_BRIEF:_ Every line with the word "left" in it should be extracted from the data that follows.

(Web interface edit records)

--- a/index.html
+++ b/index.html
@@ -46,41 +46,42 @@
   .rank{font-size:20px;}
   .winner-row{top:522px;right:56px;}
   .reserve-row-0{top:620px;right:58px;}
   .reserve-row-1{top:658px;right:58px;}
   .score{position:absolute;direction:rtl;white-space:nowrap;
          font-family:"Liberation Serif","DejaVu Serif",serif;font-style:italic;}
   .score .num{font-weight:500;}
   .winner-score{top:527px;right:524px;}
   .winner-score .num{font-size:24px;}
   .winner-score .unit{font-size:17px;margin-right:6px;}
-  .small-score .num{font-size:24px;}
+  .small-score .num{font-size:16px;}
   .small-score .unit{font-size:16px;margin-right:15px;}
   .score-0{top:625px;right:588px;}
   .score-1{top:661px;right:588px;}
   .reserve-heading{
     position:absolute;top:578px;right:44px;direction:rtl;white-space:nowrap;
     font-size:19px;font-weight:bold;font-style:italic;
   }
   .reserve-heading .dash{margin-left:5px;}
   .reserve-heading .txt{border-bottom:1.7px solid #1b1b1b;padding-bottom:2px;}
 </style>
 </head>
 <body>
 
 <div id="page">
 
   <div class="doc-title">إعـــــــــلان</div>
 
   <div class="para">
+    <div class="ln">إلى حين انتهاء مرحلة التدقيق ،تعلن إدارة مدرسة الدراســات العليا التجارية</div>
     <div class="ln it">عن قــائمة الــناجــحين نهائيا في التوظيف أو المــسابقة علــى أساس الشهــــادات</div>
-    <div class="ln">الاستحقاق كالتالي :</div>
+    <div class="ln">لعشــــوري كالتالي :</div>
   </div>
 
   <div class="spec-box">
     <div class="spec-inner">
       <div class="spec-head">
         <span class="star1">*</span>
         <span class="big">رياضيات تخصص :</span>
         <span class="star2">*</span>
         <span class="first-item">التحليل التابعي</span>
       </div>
* * *
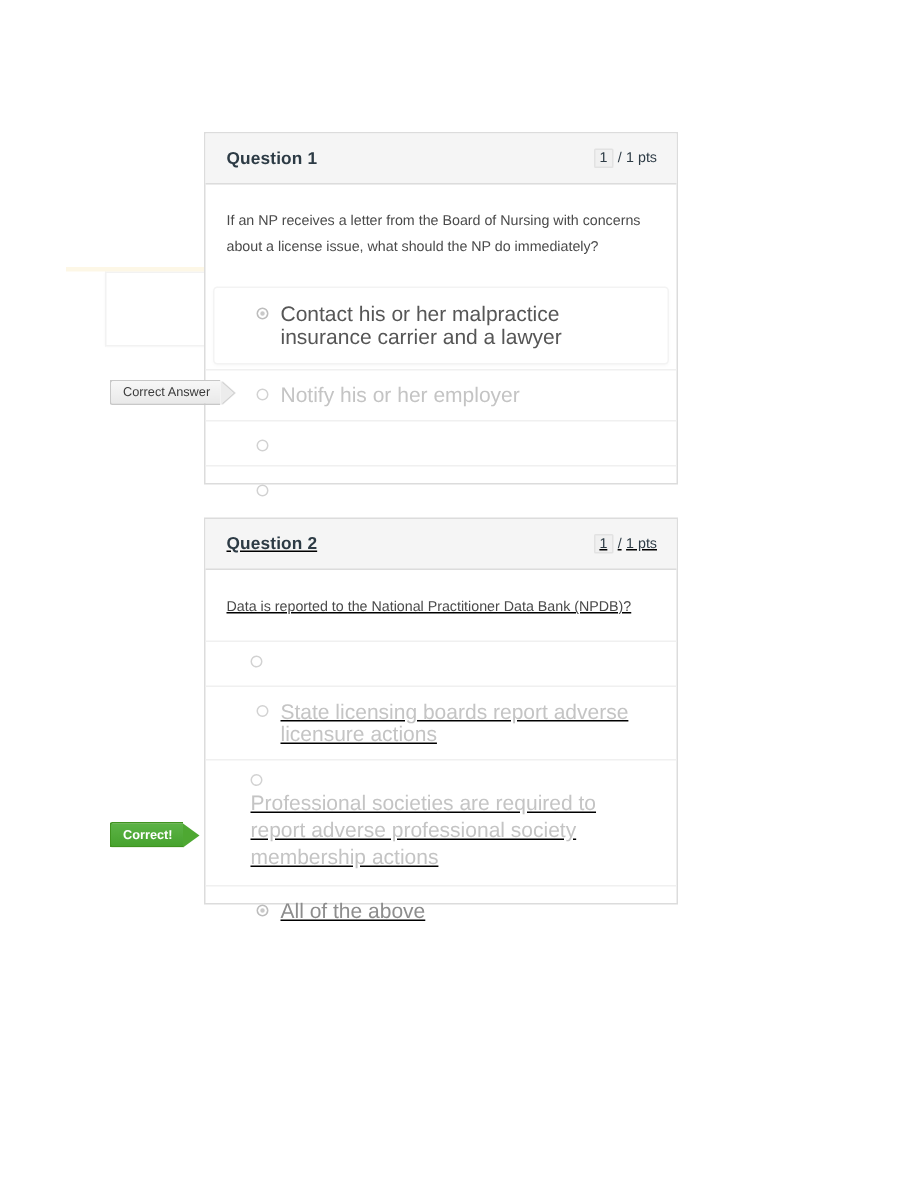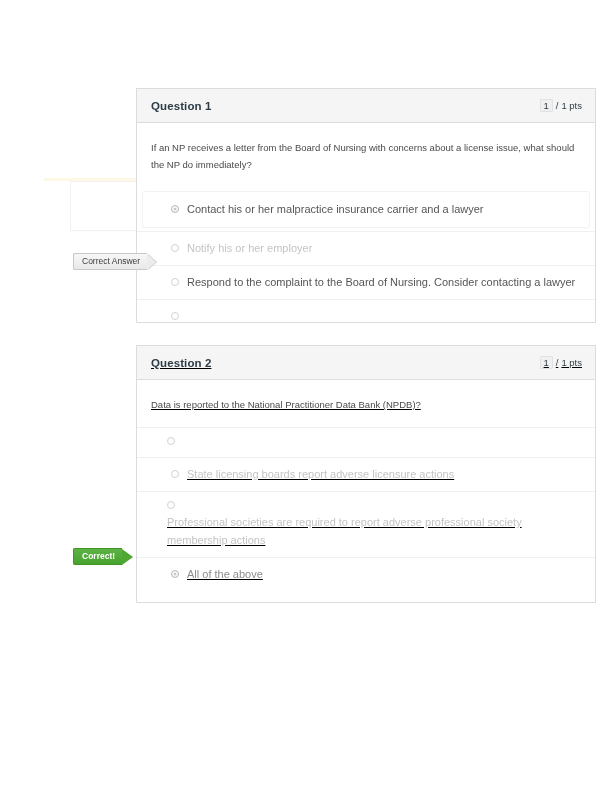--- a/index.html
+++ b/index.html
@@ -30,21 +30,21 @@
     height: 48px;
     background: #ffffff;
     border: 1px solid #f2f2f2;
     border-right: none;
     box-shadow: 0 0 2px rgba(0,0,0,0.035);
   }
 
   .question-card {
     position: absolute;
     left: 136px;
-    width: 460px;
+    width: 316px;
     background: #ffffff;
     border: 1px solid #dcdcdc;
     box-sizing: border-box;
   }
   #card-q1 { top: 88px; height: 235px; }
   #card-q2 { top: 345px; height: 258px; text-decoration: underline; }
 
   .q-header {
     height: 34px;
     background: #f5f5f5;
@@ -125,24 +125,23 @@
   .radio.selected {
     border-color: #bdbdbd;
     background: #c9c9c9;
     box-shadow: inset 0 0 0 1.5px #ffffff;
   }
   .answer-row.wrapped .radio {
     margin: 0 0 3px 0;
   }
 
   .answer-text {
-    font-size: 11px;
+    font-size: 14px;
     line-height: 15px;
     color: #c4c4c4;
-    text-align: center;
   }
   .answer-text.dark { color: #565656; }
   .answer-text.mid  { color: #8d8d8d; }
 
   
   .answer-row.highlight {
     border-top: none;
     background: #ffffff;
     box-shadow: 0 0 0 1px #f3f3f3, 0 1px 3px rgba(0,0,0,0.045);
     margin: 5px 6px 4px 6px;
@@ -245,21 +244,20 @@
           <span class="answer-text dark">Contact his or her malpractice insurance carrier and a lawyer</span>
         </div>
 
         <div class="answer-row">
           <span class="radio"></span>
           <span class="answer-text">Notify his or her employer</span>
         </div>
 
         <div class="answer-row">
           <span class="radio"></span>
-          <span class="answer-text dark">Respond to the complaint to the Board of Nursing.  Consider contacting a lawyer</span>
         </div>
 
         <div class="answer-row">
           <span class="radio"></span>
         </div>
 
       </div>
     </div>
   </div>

_ANSWER SPACE:_
   .reserve-heading .dash{margin-left:5px;}
     left: 136px;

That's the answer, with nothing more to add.